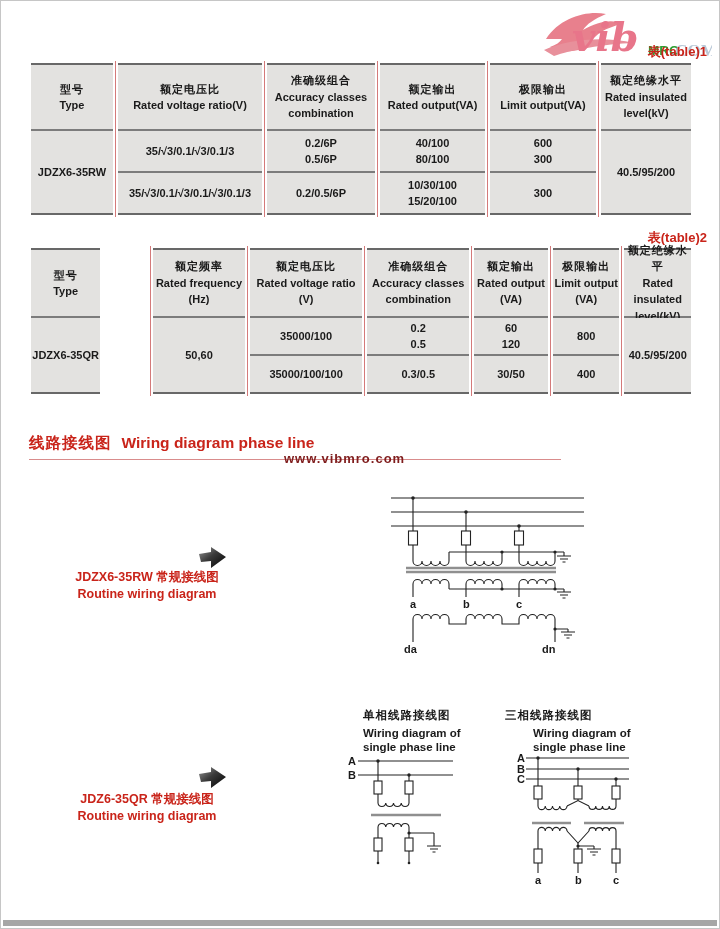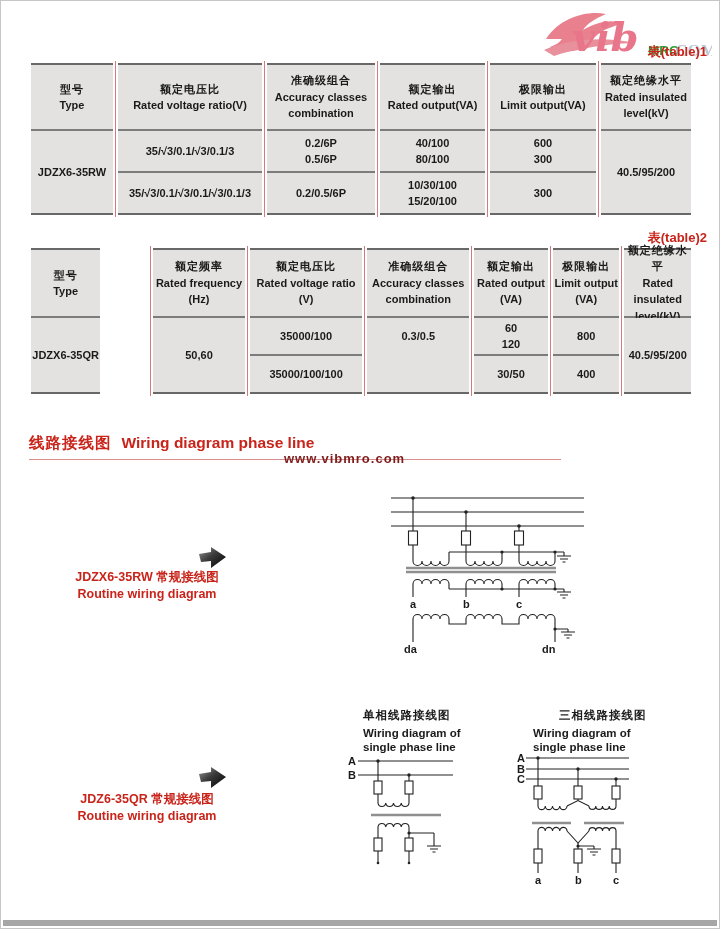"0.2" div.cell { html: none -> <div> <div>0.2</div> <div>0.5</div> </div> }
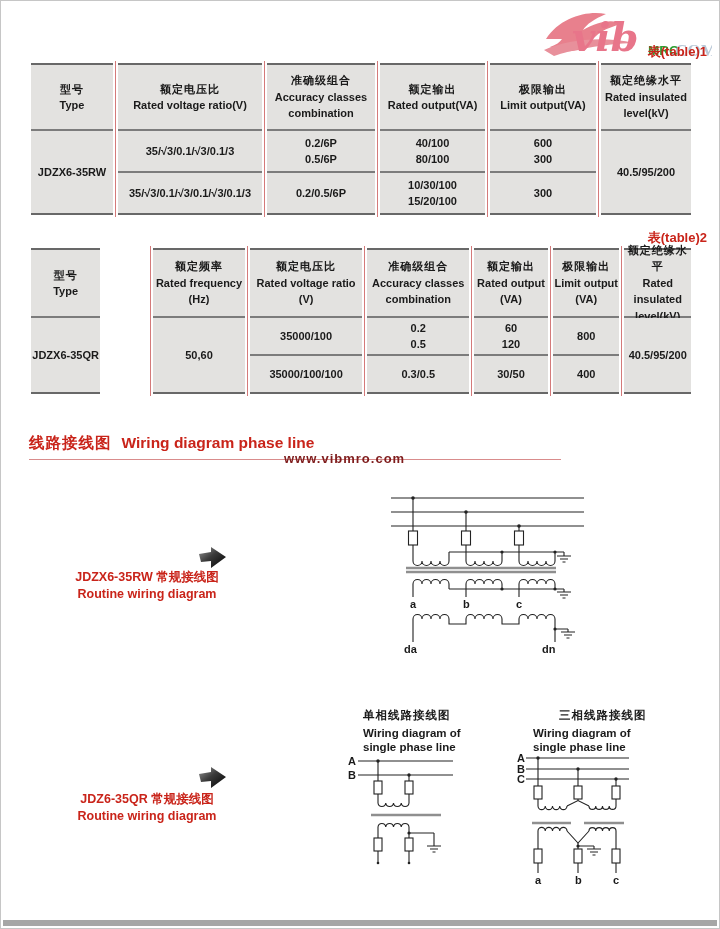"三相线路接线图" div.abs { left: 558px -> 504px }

● ● ●

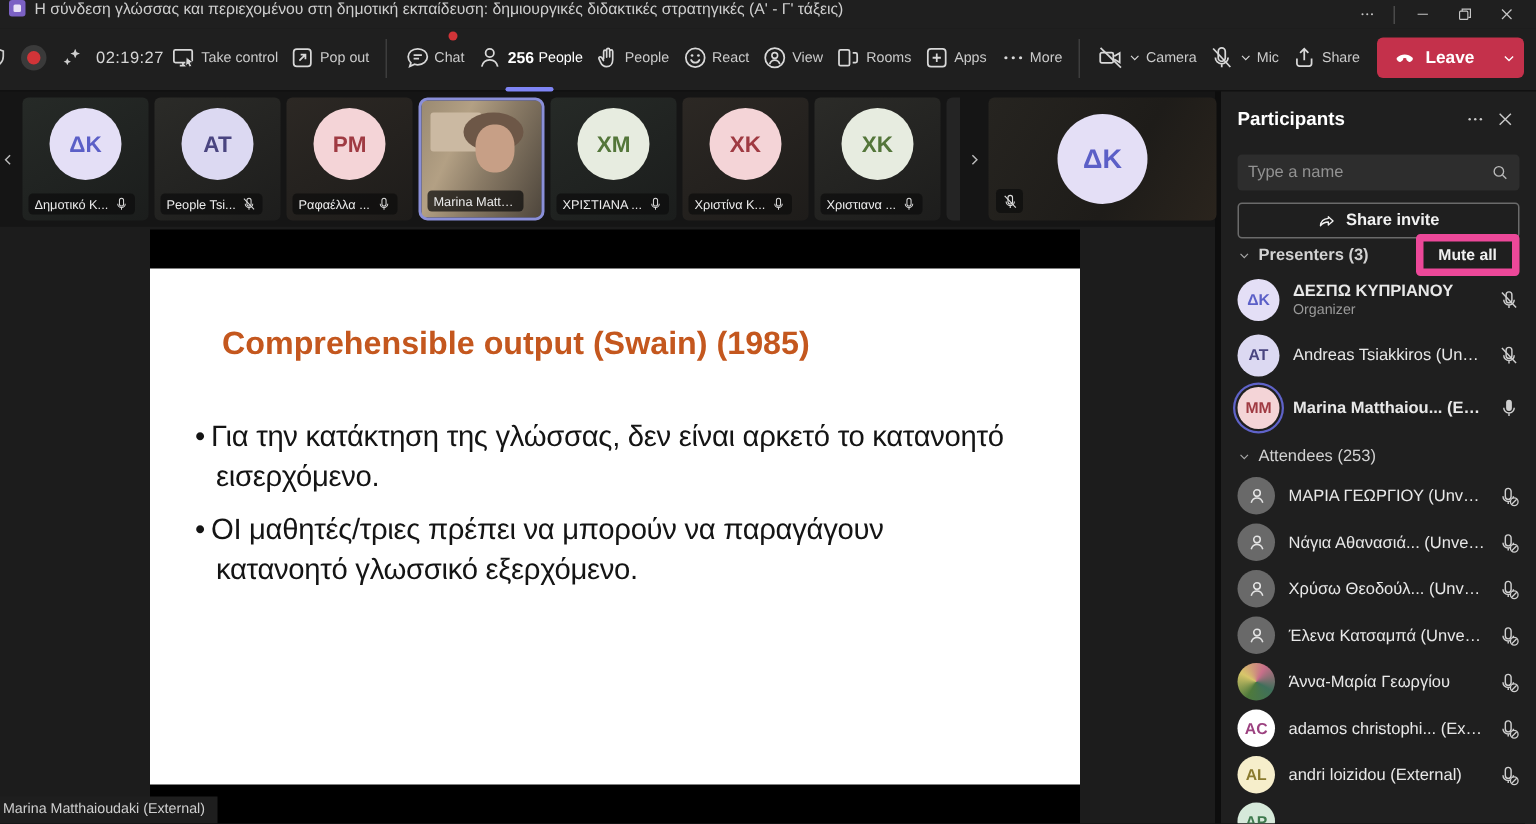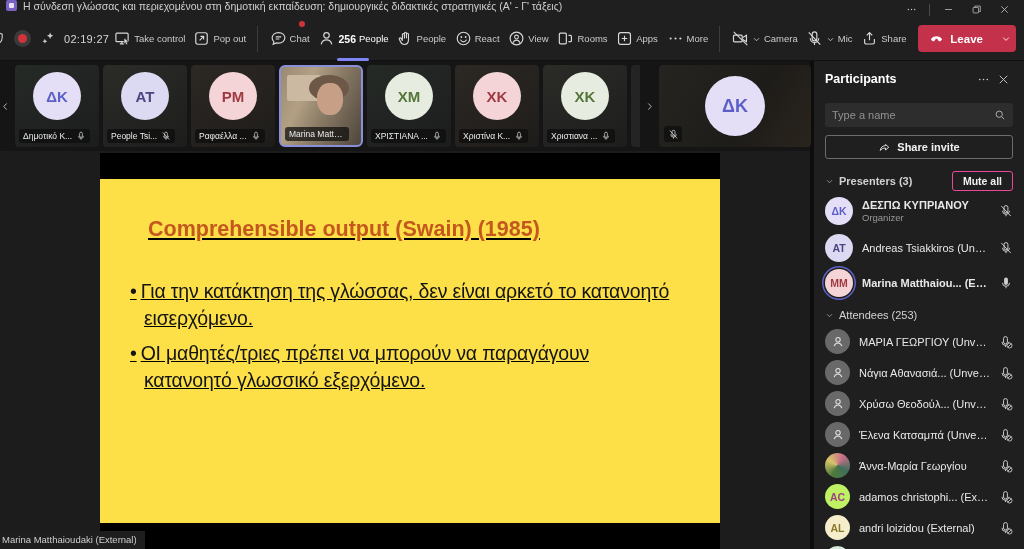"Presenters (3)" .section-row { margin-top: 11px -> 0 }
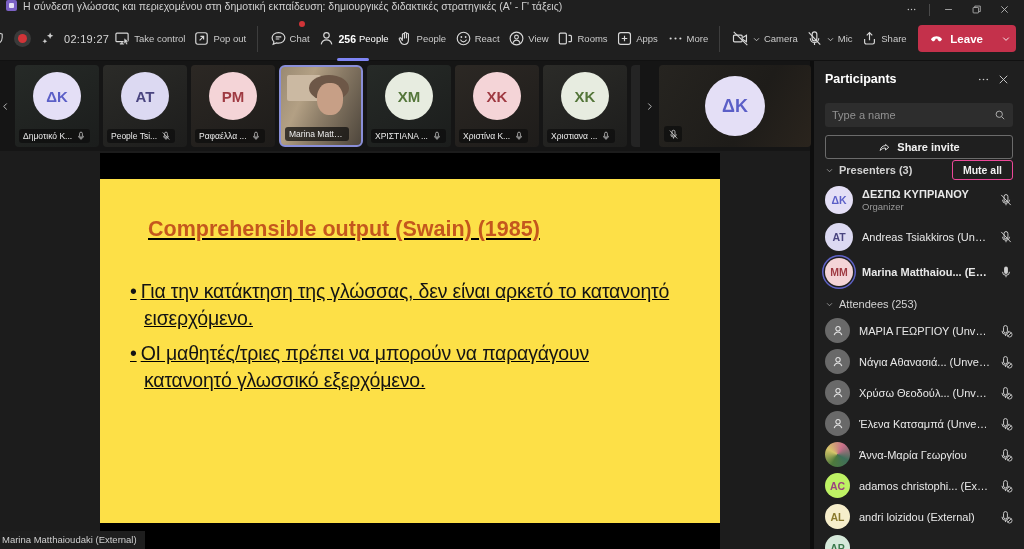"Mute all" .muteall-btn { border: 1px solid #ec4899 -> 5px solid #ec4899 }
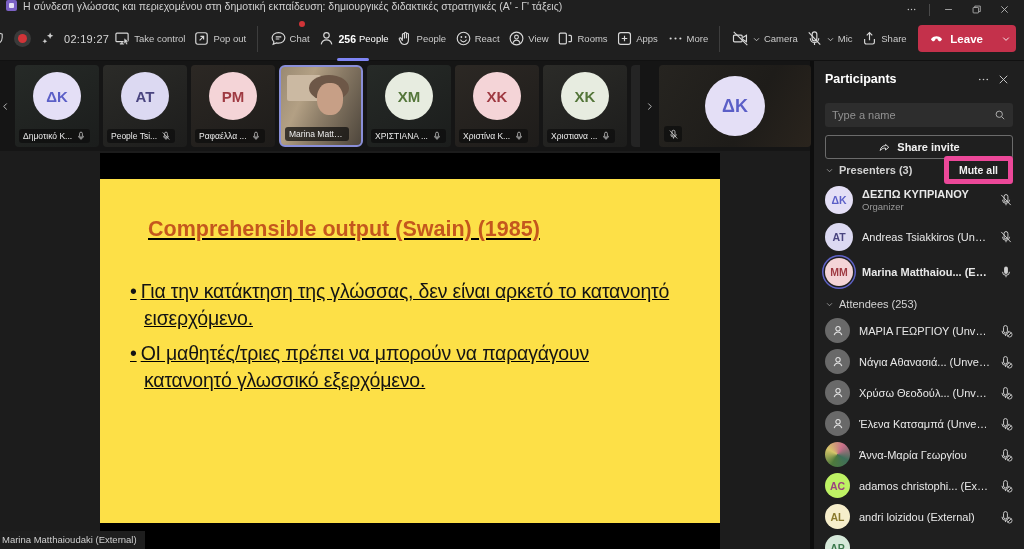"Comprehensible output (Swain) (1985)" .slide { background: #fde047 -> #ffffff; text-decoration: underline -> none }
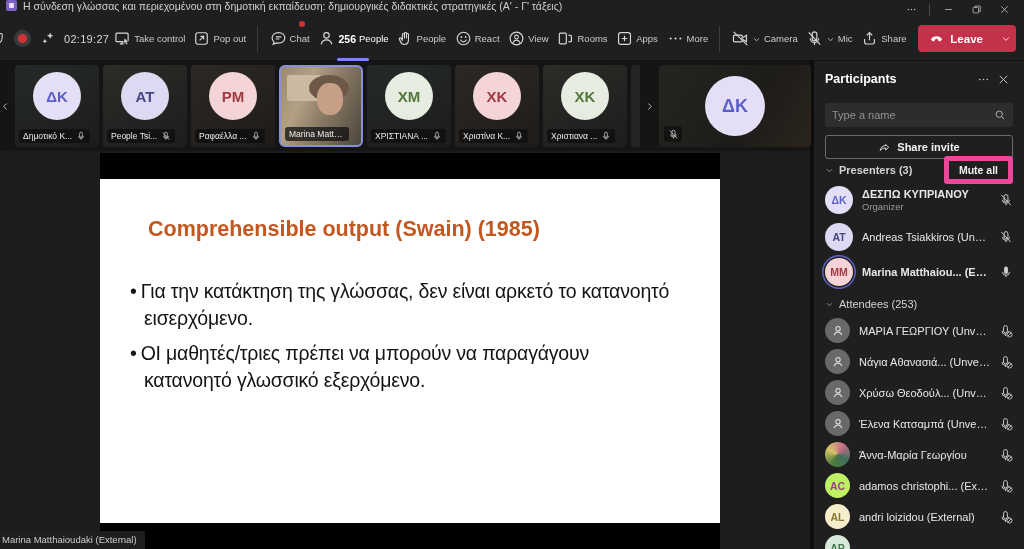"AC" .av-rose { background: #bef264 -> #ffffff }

● ● ●

Every line above in the stretch from the one with "html: none ->" through the one with "left: 558px ->" is to be transcribed exactly, ends included. No picture is copied.

- Output of the exercise:
"0.2" div.cell { html: none -> <div> <div>0.2</div> <div>0.5</div> </div> }
"三相线路接线图" div.abs { left: 558px -> 504px }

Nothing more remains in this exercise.